Saturday, 3 April 2010

Where have all the loonies gone?

Walking down Strand Street, our capital’s main shopping area, yesterday I couldn’t help thinking something was missing.
Small town adolescents in no brand hoodies desperately trying to look menacing – check.
Chainsmoking wideloads in jogging pants being pulled by asthmatic Staffies – check.
Drunks arguing with their reflections in cheap bar windows – check.
Pensioners still looking for proper local shops that vanished before the 1990 ’redevelopment’ – check.
The rich – not there, but nobody with money shops locally anyway so that wasn’t it either.
No, couldn’t put my finger on it until I got home and found on the Radio Cowshed website.
Of course – swivel-eyed lunatics quoting the Bible and crossing themselves while walking past the Ann Summers window display –THAT’S what was missing!
Well, now we know where they were. We might even feel grateful to an apprentice of Uganda’s second best known son (after Idi Amin) for keeping his fellow Sentamunatics off the streets for at least an afternoon.
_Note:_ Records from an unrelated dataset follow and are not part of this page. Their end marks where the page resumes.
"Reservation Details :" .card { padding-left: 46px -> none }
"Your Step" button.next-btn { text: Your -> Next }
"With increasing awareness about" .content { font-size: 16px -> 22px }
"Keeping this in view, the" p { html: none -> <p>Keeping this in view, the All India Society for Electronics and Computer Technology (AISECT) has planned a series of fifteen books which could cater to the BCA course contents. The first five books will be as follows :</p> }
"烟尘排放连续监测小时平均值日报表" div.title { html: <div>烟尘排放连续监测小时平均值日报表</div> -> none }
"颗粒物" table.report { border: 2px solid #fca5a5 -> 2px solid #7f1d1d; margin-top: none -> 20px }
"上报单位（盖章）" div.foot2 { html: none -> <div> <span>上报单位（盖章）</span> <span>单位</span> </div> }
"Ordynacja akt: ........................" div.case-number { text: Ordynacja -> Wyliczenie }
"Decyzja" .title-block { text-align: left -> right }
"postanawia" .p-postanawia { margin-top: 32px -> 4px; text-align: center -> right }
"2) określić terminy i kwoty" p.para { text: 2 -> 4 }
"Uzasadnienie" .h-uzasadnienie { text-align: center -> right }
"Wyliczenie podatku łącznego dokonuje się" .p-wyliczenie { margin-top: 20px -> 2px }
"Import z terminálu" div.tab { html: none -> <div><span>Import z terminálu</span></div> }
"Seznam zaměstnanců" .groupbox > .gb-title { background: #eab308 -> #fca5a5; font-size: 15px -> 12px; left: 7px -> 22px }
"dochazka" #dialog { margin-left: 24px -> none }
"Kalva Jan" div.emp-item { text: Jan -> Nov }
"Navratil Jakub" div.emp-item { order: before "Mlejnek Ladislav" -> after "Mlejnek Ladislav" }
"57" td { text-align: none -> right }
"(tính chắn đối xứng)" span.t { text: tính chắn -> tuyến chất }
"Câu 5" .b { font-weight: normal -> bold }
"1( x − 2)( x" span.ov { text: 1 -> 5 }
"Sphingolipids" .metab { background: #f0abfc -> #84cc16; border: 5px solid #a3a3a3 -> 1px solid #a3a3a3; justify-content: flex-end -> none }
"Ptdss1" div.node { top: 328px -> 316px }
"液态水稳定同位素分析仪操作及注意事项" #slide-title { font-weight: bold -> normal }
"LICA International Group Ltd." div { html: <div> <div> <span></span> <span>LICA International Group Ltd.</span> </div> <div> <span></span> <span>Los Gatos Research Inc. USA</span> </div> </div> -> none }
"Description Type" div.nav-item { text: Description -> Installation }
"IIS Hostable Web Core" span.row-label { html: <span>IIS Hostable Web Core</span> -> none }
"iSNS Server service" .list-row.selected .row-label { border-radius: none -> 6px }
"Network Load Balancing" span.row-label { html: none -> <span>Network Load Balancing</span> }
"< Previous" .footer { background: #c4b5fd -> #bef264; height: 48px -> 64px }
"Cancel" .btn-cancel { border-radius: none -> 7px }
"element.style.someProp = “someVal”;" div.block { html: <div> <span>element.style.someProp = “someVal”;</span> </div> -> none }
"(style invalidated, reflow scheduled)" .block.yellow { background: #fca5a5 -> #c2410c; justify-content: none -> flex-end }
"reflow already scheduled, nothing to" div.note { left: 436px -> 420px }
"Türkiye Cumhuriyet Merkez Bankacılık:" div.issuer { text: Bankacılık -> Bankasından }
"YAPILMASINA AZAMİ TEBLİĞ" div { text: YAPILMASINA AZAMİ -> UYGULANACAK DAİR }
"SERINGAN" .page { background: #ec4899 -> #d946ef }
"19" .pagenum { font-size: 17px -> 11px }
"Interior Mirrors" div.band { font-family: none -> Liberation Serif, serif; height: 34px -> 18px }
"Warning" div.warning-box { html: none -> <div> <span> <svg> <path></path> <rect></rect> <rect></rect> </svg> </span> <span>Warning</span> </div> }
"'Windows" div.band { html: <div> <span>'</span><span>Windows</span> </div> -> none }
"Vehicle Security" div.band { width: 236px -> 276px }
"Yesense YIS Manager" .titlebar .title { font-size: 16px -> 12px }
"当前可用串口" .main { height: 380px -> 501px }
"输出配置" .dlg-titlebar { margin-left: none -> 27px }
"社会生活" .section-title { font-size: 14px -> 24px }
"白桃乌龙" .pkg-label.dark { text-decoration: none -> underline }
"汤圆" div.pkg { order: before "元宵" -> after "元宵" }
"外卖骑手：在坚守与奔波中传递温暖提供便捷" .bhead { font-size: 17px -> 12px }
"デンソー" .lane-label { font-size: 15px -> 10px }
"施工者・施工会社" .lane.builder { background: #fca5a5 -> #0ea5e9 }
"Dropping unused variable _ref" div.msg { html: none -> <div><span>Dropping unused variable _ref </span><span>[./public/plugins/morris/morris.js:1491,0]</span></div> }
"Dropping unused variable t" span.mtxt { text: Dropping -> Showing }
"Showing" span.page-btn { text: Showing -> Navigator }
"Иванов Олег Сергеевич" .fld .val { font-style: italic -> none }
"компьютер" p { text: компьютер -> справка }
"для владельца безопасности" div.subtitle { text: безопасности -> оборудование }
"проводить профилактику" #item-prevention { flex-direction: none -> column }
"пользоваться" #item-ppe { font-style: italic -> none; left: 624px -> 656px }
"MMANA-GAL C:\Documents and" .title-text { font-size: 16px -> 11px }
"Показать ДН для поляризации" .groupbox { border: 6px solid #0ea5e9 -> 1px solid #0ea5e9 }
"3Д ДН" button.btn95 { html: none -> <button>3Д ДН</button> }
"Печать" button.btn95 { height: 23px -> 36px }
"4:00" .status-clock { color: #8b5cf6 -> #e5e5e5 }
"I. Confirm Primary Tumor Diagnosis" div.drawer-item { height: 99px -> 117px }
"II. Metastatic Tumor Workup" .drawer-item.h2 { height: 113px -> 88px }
Curious, of course, that he chose St. John’s Church, next to the Tynwald Field, and not the Cathedral. Apart from being used once a year as part of the Tynwald Ceremony it remains empty - another national mausoleum maintained at public expense. Also, interestingly, it is not a clergy appointment under the control of the Bishop or Manx Diocese. In fact, a moderate vicar who used to run it as part of a trio of sleepy village parishes used the fact that his was a Royal Appointment to defy both when the Diocese was in particularly right wing hands.
It might be that any Manx Christian aware of the early ill-treatment and continued anti-semitism experienced by World War Two refugees would feel uneasy at a histrionic evangelical Easter marathon being held in the Cathedral in the midst of the Anne Frank exhibition. Probably not though; few study their own history and even fewer have social consciences – otherwise they’d also have felt guilty hosting the exhibition.
Or was this a sly way of trying to place Anglicanism at the heart of Manx life? If so, are we supposed to conclude that a three hour sobfest held smack bang in the local BNP heartland and only attended by slack-jawed yokels was also indicative of Manx culture? That would be so depressing it should necessitate a national day of repentance.
Also dismiss any claims which might be made in coming days that this was a national gathering of the Christian community.
For the record, at 12 noon I was at a gathering in Douglas which only began when folk who had been at church services around the town that morning arrived, including key members of the island’s ecumenical organisations. None of them went on to St. John’s, so whatever went on wasn’t regarded by Churches Together in Mann as a vital show of strength.